Heaton Happenings

Recently I’ve moved out of my parents’ home into a shared student house with my best friend, about 10 minutes round the corner. It is an arrangement which began originally as a joke, both of us almost instantaneously sick and maladjusted to the unexpected return to our family homes. It is a struggle I think many teenagers, especially university students, will relate to. 

Whilst we accept that it comes from a place of privilege, to a degree we have still definitely had our freedom limited due to current circumstances beyond our control. I’ve heard many people I know complain about the switch from university accommodation in which they’d only just grown accustomed, to the family homestead. Having to be home for a certain time for tea, or not being able to meet up with whoever they want whenever they want. I’m not sure if the recent re-opening of bars and pubs worsens this lack of freedom or provides some sort of outlet for us, despite having to stumble home to slightly disappointed parents in the early hours of the morning. 

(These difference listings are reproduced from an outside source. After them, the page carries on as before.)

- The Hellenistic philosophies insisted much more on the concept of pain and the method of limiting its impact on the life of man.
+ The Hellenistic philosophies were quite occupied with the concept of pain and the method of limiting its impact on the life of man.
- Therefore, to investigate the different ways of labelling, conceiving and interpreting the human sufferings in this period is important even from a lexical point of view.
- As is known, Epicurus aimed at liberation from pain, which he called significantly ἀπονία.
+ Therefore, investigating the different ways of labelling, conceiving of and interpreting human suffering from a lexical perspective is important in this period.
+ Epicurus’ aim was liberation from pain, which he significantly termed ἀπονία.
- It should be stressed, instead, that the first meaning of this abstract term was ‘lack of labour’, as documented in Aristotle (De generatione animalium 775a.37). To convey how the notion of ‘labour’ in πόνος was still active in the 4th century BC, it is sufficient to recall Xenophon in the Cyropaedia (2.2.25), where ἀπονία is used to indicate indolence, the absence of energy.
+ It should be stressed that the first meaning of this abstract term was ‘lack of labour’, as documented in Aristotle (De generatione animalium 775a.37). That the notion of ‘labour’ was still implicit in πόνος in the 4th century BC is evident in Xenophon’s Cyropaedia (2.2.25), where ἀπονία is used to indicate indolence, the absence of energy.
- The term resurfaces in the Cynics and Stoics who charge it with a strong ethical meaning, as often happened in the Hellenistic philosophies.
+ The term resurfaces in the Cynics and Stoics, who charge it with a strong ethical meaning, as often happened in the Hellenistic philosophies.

That being said, I’m extremely glad I made the decision to return home to my loving and fairly relaxed family, and small North-East city, rather than stay alone in my student accommodation. Upon a brief last visit to my student digs a few weeks ago to collect the rest of my belongings, my room had a musty unclean odour, and the disgustingly unkempt shared kitchen even had unidentifiable insects crawling about in non-perishable foods like rice?! The shared courtyard area eerily quiet save for the repetitive slap of a fellow student’s jump rope on the concrete. 

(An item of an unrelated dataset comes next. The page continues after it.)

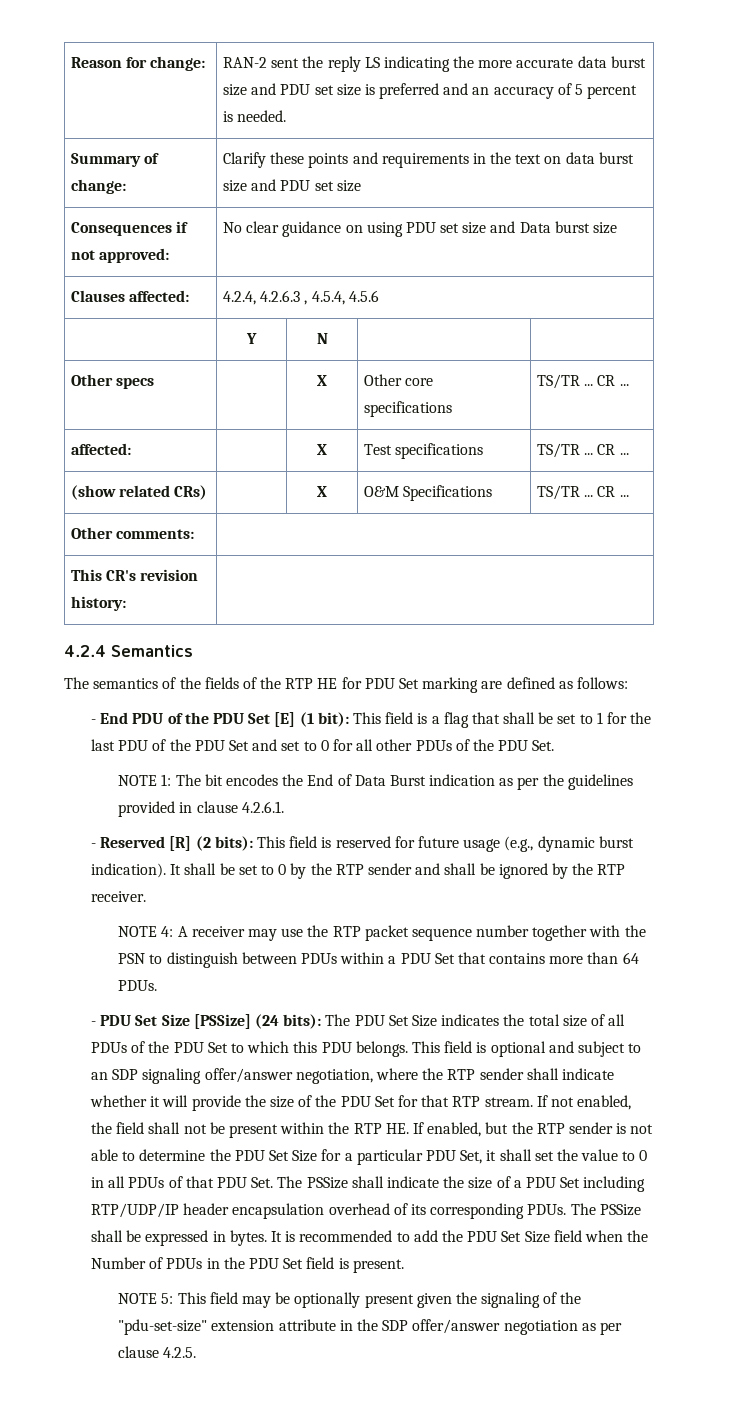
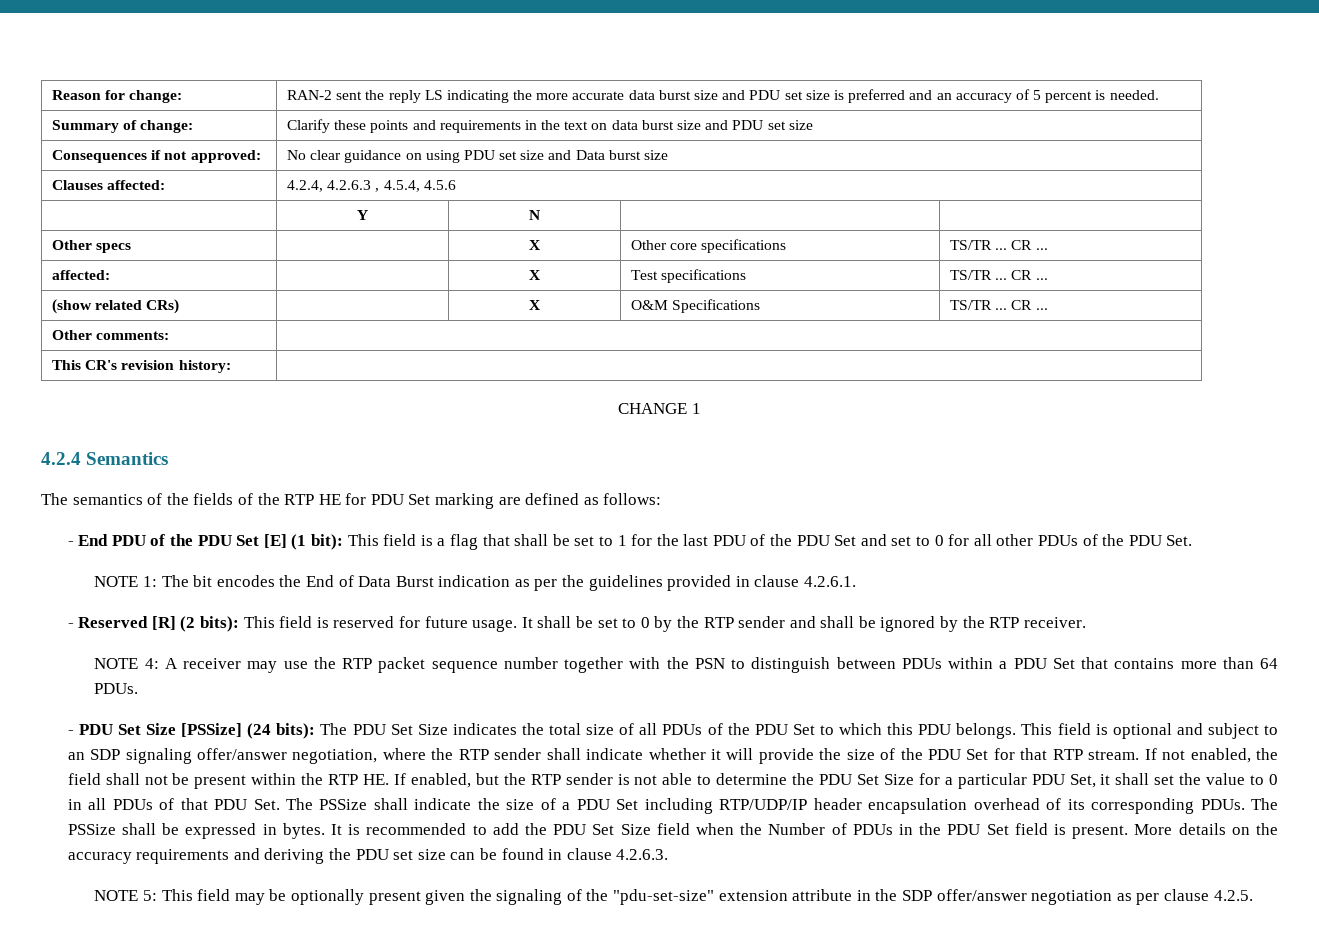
+ CHANGE 1
- - Reserved [R] (2 bits): This field is reserved for future usage (e.g., dynamic burst indication).
+ - Reserved [R] (2 bits): This field is reserved for future usage.
+ More details on the accuracy requirements and deriving the PDU set size can be found in clause 4.2.6.3.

 Honestly I’m not quite sure how my mate and I got to the point of legitimacy in our current living arrangement but, since counting down from the very beginning of lockdown, it has thus far lived up to our expectations. Apart from further ensconcing ourselves into the stereotypical married lesbian couple, it’s been going really well. I’ve been informed that we’re not allowed to get a cat as that would only further our conformity to the aforementioned stereotype. That’s not to say I won’t keep sending my mate photos of cats from local shelters until she acquiesces. 

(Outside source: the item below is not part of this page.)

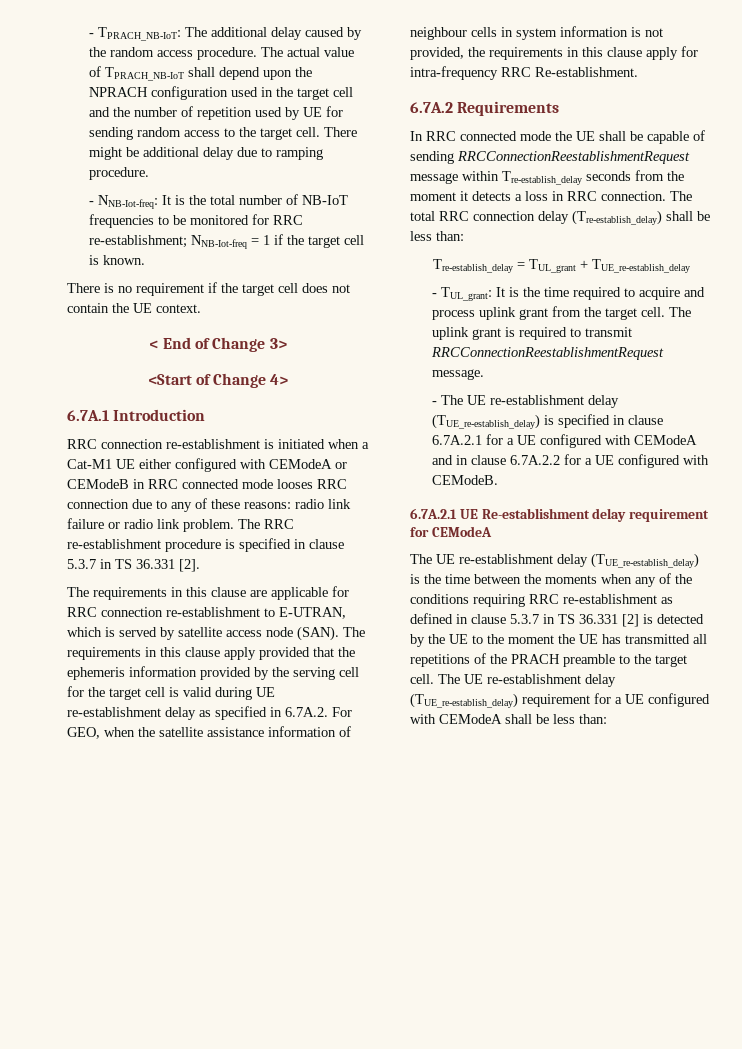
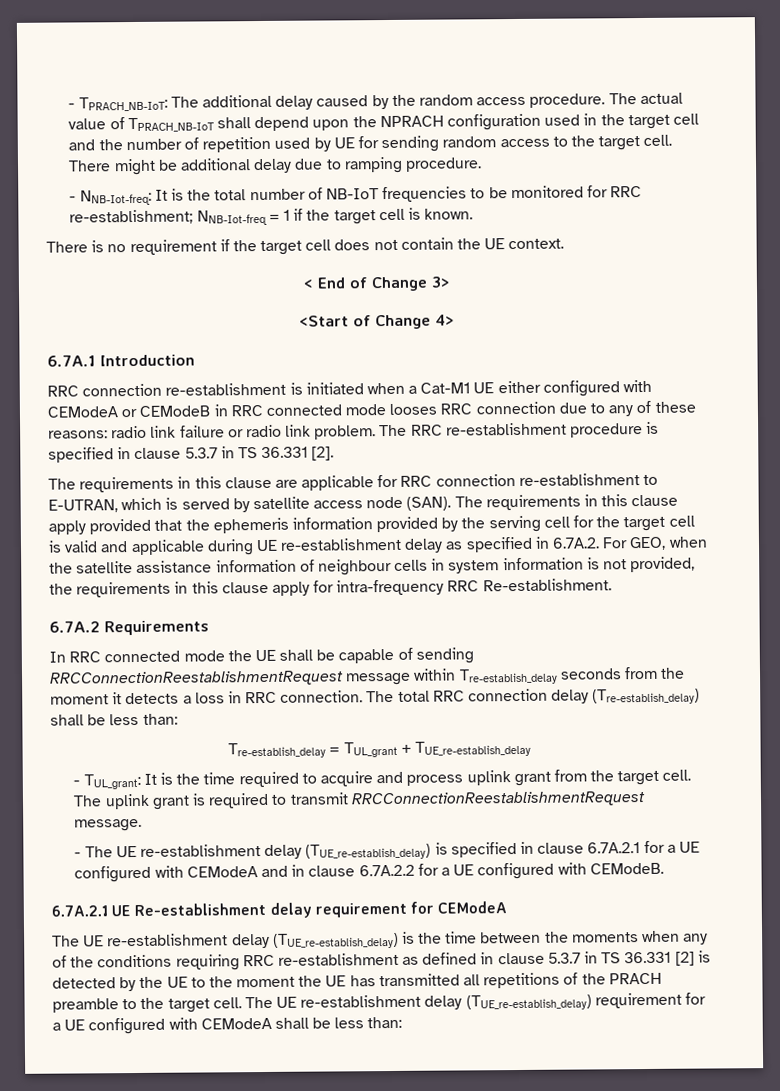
- The requirements in this clause apply provided that the ephemeris information provided by the serving cell for the target cell is valid during UE re-establishment delay as specified in 6.7A.2. For GEO, when the satellite assistance information of neighbour cells in system information is not provided, the requirements in this clause apply for intra-frequency RRC Re-establishment.
+ The requirements in this clause apply provided that the ephemeris information provided by the serving cell for the target cell is valid and applicable during UE re-establishment delay as specified in 6.7A.2. For GEO, when the satellite assistance information of neighbour cells in system information is not provided, the requirements in this clause apply for intra-frequency RRC Re-establishment.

I feel it’s important to establish at this point that despite bickering as an old married couple, referring to each other as ‘the mrs’ and our respective sets of parents as ‘the in-laws’, we are not in fact romantically involved. Or maybe it’s not important at all, we’re enjoying ourselves and I think that’s the important thing. It feels in a way a practice for me. A glimpse of the student experience I hope to have in 3rd year, as this year I’ll be returning to halls, bright eyed and bushy tailed in a new university in a new city, dreading the concept of a shared student kitchen but eager to meet new people and actually enjoy my course in a place that sort of already feels like home. It also helps that it is close enough to my actual home that I can just catch a train and be back in Newcastle in a couple of hours if I feel anywhere near close to a mental breakdown, or several. Not to be dramatic or anything. 

Far from being a primary reason for our friendship, it would be a lie to say that the fact that both my best friend and I follow a vegan diet hasn’t made shopping and cooking arrangements unbelievably easy thus far. Not only that, but we always joke that out of all of our friends we are probably the most middle class as a result of our upbringings. There are times when I’ve been at hers and could probably list without even looking, all of the items in her fridge as they match exactly what’s in mine. Me and her mum text regularly to compare notes on the novels we’re reading or to send photos of coastal walks we’ve recommended to each other. 

In truth, each evening as we settle down to a platter of vegan cheese and crackers or maybe a fresh batch of home baked scones, the hellish images of skanky student houses that our parents endured couldn’t be further from our reality. In fact, this weekend we’re even hosting a dinner party, but don’t all students do that? To add insult to injury, my friend is currently trying to house some sort of plant oasis in the yard out back, ignoring the ground littered with the previous tenants’ abandoned joints and bottle tops. 

My residency here in our house in Heaton is temporary, I’m merely filling an empty room until the rest of my friend’s housemates move back from their family homes scattered across the country that they too had to prematurely flee to in order to escape the onslaught of corona virus. In September I plan on moving out again slightly further afield to Manchester. My mother keeps joking that this is a healthy transition, moving out for now but remaining in the same city so that moving out to Manny C will be easier. “Baby steps” she jokes. Although she says this humorously, I’d be lying if I didn’t admit to some truth in her words. 

The last couple of move-out attempts, first to a foreign country and then to the other end of England, resulting in my homesickness and eventual return to the nest in which I’ve been lovingly nurtured for 20 years. Although the latter was actually through no fault of my own and had it not been for Corona Virus and the urge for everyone to abscond central London, I’m sure I would have stayed at least until my first year of university and my flat tenancy ended. Probably. I’d always thought of myself previously as quite independent, it is only when my time to leave actually came that I realised how difficult it was to leave the place where I’ve always felt safe and loved. Nevertheless, we move. 

Anyway, it’s definitely nice to be able to pop home to see my parents for the occasional cuppa or home cooked meal without feeling the constraints of family responsibilities, or being told that there is such a thing as “too much wine” on a Tuesday. Ridiculous.